[Opening Dataset section]

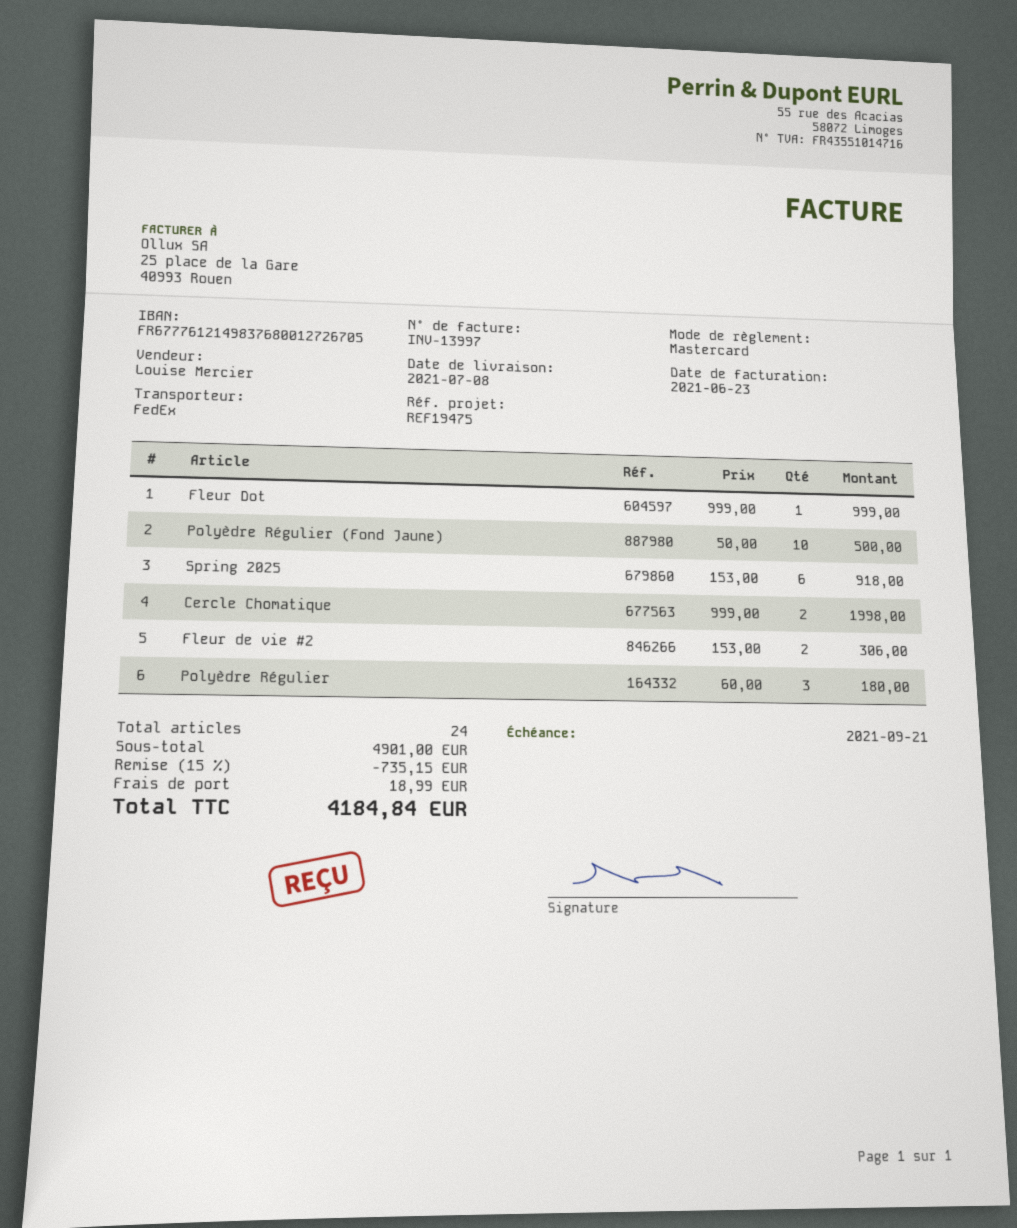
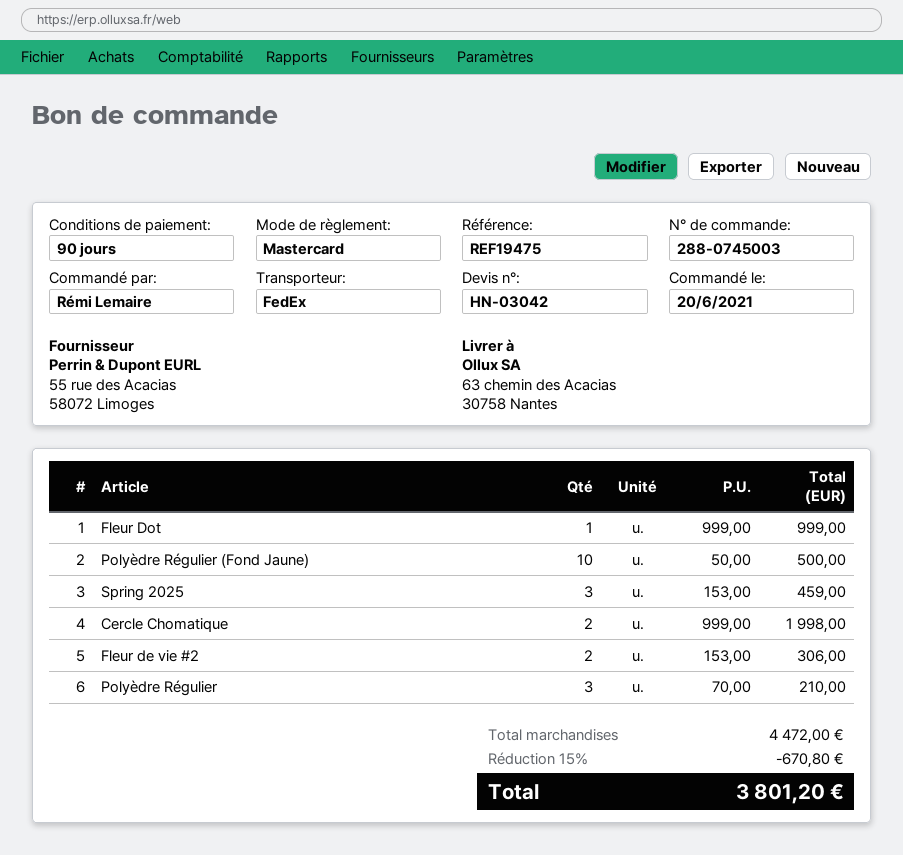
Spring 2025: 6 x 153.00 = 918.00 -> 3 x 153.00 = 459.00
Polyèdre Régulier: 3 x 60.00 = 180.00 -> 3 x 70.00 = 210.00
subtotal: 4901.00 -> 4472.00
discount: 15% = 735.15 -> 15% = 670.80
shipping: 18.99 -> none
total: 4184.84 -> 3801.20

[Closing Dataset section]

▶ **Your task**
Leave out the pictures and retype the rest of the entries exactly.

▶ **Answer area**
Spring 2025: 6 x 153.00 = 918.00 -> 3 x 153.00 = 459.00
Polyèdre Régulier: 3 x 60.00 = 180.00 -> 3 x 70.00 = 210.00
subtotal: 4901.00 -> 4472.00
discount: 15% = 735.15 -> 15% = 670.80
shipping: 18.99 -> none
total: 4184.84 -> 3801.20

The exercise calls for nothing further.